# Your goal:
One part of the entries below is wanted: the lines from the one containing "less any investment income on the" through the one containing "borrowing costs incurred.</div>". Write those out exactly and nothing else.

(Web interface edit records)
────────────────────────────────────────
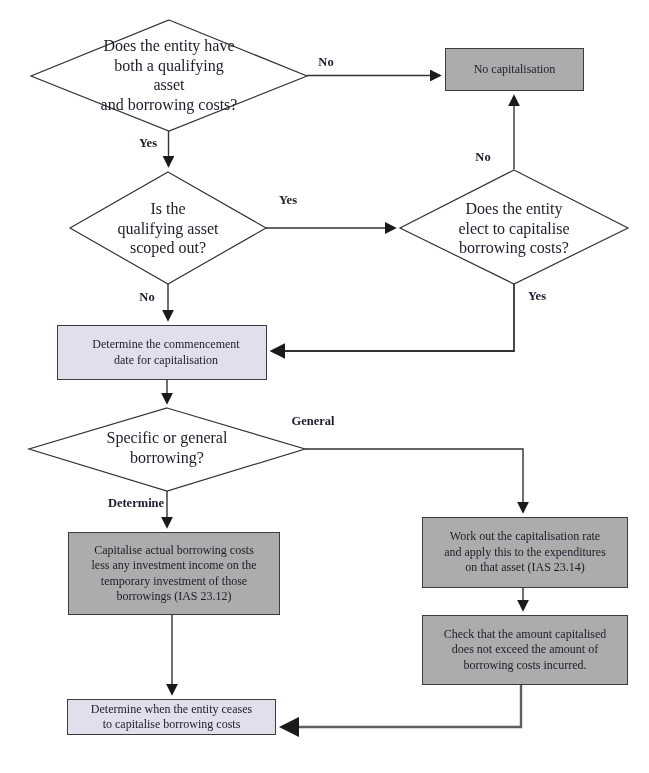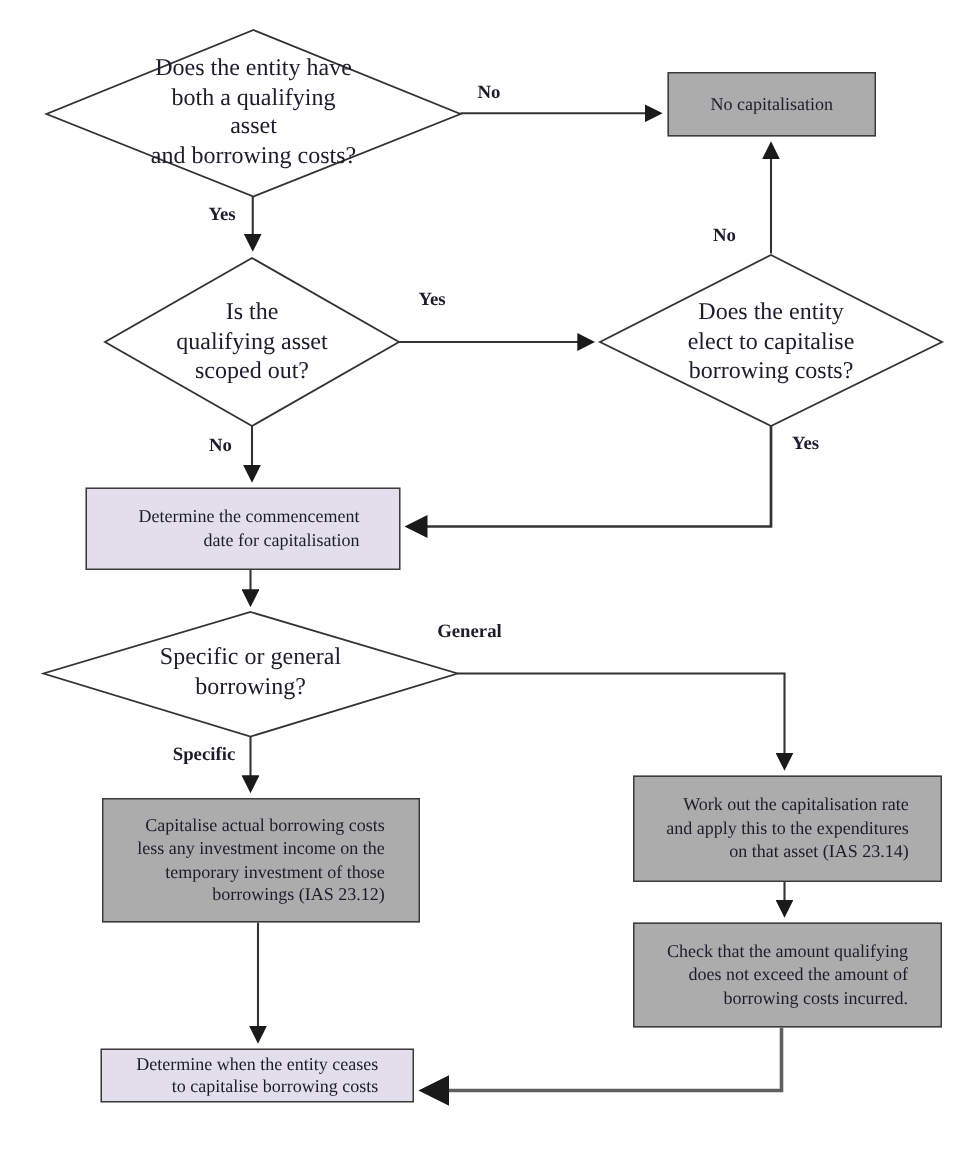--- a/index.html
+++ b/index.html
@@ -26,21 +26,21 @@
   .edge.mid{stroke-width:1.8;}
   .edge.thick{stroke:var(--line-soft);stroke-width:2.4;}
   .dtext{
     position:absolute;transform:translate(-50%,-50%);
     text-align:center;font-size:16px;line-height:1.22;
     white-space:pre-line;color:var(--ink);
   }
   .pbox{
     position:absolute;box-sizing:border-box;
     display:flex;align-items:center;justify-content:center;
-    text-align:right;font-size:12px;line-height:1.28;
+    text-align:center;font-size:12px;line-height:1.28;
     border:1.5px solid var(--box-border);
     padding:2px 6px;white-space:pre-line;color:var(--ink);
   }
   .pbox.gray{background:var(--process-gray);}
   .pbox.lav{background:var(--process-lavender);}
   .elabel{
     position:absolute;transform:translate(-50%,-50%);
     font-weight:bold;font-size:12.5px;color:var(--ink);
     white-space:nowrap;
   }
@@ -91,28 +91,28 @@
   <div class="pbox gray" style="left:445px;top:48px;width:139px;height:43px;">No capitalisation</div>
   <div class="pbox lav" style="left:57px;top:325px;width:210px;height:55px;padding-left:14px;">Determine the commencement
 date for capitalisation</div>
   <div class="pbox gray" style="left:68px;top:532px;width:212px;height:83px;">Capitalise actual borrowing costs
 less any investment income on the
 temporary investment of those
 borrowings (IAS 23.12)</div>
   <div class="pbox gray" style="left:422px;top:517px;width:206px;height:71px;">Work out the capitalisation rate
 and apply this to the expenditures
 on that asset (IAS 23.14)</div>
-  <div class="pbox gray" style="left:422px;top:615px;width:206px;height:70px;">Check that the amount qualifying
+  <div class="pbox gray" style="left:422px;top:615px;width:206px;height:70px;">Check that the amount capitalised
 does not exceed the amount of
 borrowing costs incurred.</div>
   <div class="pbox lav" style="left:67px;top:699px;width:209px;height:36px;">Determine when the entity ceases
 to capitalise borrowing costs</div>
 
   <div class="elabel" style="left:326px;top:62px;">No</div>
   <div class="elabel" style="left:148px;top:143px;">Yes</div>
   <div class="elabel" style="left:288px;top:200px;">Yes</div>
   <div class="elabel" style="left:483px;top:157px;">No</div>
   <div class="elabel" style="left:537px;top:296px;">Yes</div>
   <div class="elabel" style="left:147px;top:297px;">No</div>
   <div class="elabel" style="left:313px;top:421px;">General</div>
-  <div class="elabel" style="left:136px;top:503px;">Specific</div>
+  <div class="elabel" style="left:136px;top:503px;">Determine</div>
 
 </div>
 
 </body></html>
────────────────────────────────────────
# Solution:
 less any investment income on the
 temporary investment of those
 borrowings (IAS 23.12)</div>
   <div class="pbox gray" style="left:422px;top:517px;width:206px;height:71px;">Work out the capitalisation rate
 and apply this to the expenditures
 on that asset (IAS 23.14)</div>
-  <div class="pbox gray" style="left:422px;top:615px;width:206px;height:70px;">Check that the amount qualifying
+  <div class="pbox gray" style="left:422px;top:615px;width:206px;height:70px;">Check that the amount capitalised
 does not exceed the amount of
 borrowing costs incurred.</div>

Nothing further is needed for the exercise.